**** SUPPLIED DATA
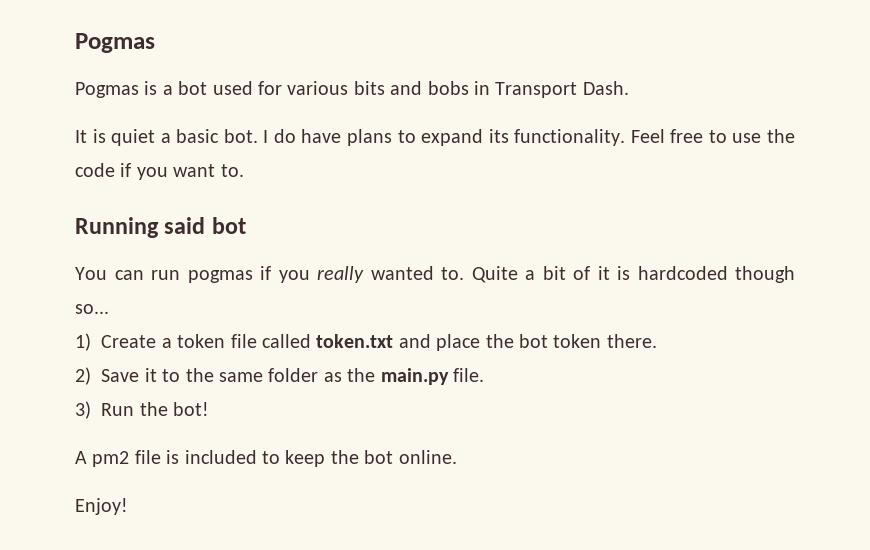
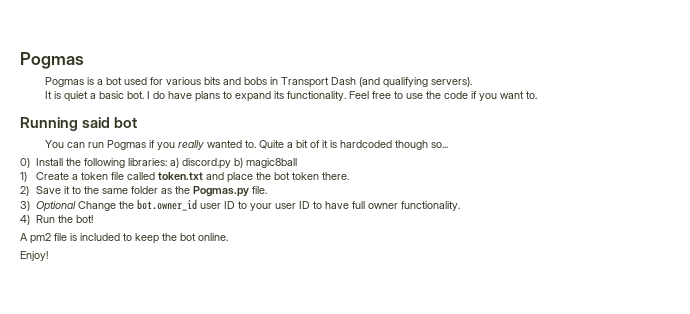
[582,81,629,95] Dash. -> [330,77,472,88] Dash (and qualifying servers).
[187,270,253,283] pogmas -> [106,140,146,150] Pogmas
(109, 309) none -> [20,158,297,169] // 0) Install the following libraries: a) discord.py b) magic8ball
[380,368,449,385] main.py -> [192,186,249,197] Pogmas.py
(91, 410) none -> [35,199,460,212] [20,215,30,225] Optional Change the bot.owner_id user ID to your user ID to have full owner functionality. // 4)

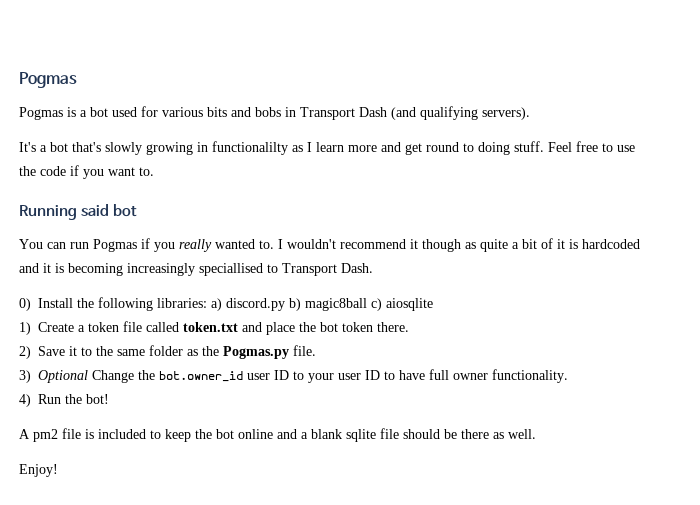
[44,91,346,102] It is quiet a basic bot. I do have plans to expand its functionality. -> [19,141,544,155] It's a bot that's slowly growing in functionalilty as I learn more and get round to doing stuff.
[258,140,284,149] Quite -> [278,239,508,252] I wouldn't recommend it though as quite
[394,140,448,150] though so... -> [19,263,373,276] and it is becoming increasingly speciallised to Transport Dash.
(297, 163) none -> [371,298,433,311] c) aiosqlite
[198,233,228,241] online. -> [238,428,536,442] online and a blank sqlite file should be there as well.

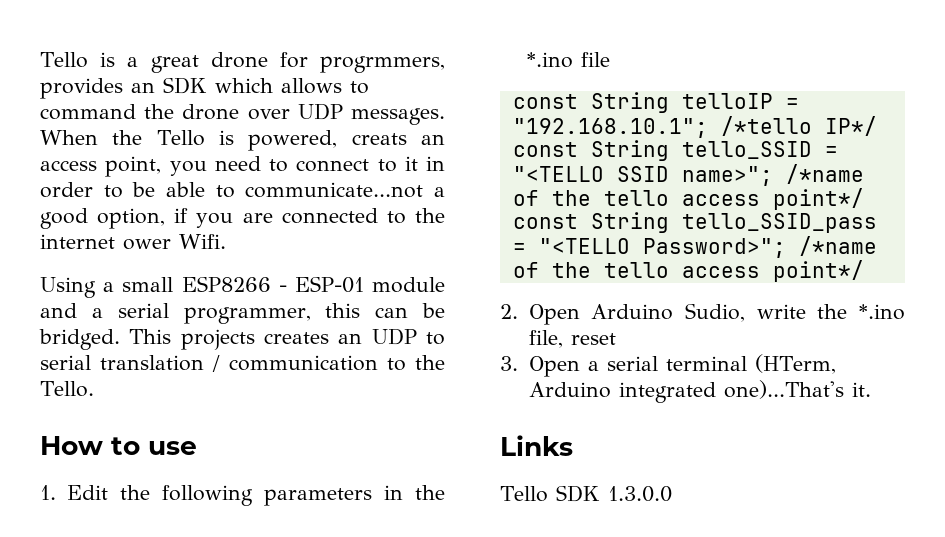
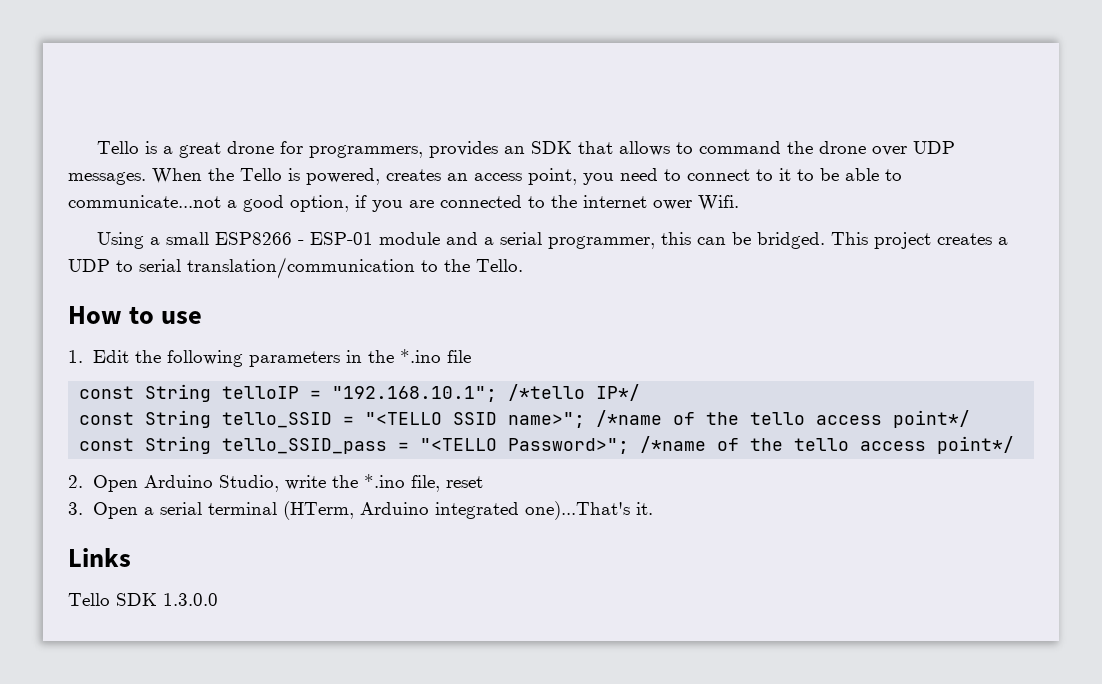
[320,56,445,73] progrmmers, -> [309,145,424,158] programmers,
[215,78,273,93] which -> [578,141,614,154] that
[351,133,407,145] creats -> [386,169,441,181] creates
[426,156,445,171] [40,182,93,198] in order -> (791, 174) none
[180,328,445,350] [40,355,378,372] projects creates an UDP to serial translation / communication -> [874,232,1009,249] [68,257,415,279] project creates a UDP to serial translation/communication
[685,303,746,322] Sudio, -> [218,475,279,492] Studio,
********
• **WHAT IS EXPECTED**
Keep the pictures out of your copy, and repeat every entry above exactly.

• **ANSWER**
[582,81,629,95] Dash. -> [330,77,472,88] Dash (and qualifying servers).
[187,270,253,283] pogmas -> [106,140,146,150] Pogmas
(109, 309) none -> [20,158,297,169] // 0) Install the following libraries: a) discord.py b) magic8ball
[380,368,449,385] main.py -> [192,186,249,197] Pogmas.py
(91, 410) none -> [35,199,460,212] [20,215,30,225] Optional Change the bot.owner_id user ID to your user ID to have full owner functionality. // 4)

[44,91,346,102] It is quiet a basic bot. I do have plans to expand its functionality. -> [19,141,544,155] It's a bot that's slowly growing in functionalilty as I learn more and get round to doing stuff.
[258,140,284,149] Quite -> [278,239,508,252] I wouldn't recommend it though as quite
[394,140,448,150] though so... -> [19,263,373,276] and it is becoming increasingly speciallised to Transport Dash.
(297, 163) none -> [371,298,433,311] c) aiosqlite
[198,233,228,241] online. -> [238,428,536,442] online and a blank sqlite file should be there as well.

[320,56,445,73] progrmmers, -> [309,145,424,158] programmers,
[215,78,273,93] which -> [578,141,614,154] that
[351,133,407,145] creats -> [386,169,441,181] creates
[426,156,445,171] [40,182,93,198] in order -> (791, 174) none
[180,328,445,350] [40,355,378,372] projects creates an UDP to serial translation / communication -> [874,232,1009,249] [68,257,415,279] project creates a UDP to serial translation/communication
[685,303,746,322] Sudio, -> [218,475,279,492] Studio,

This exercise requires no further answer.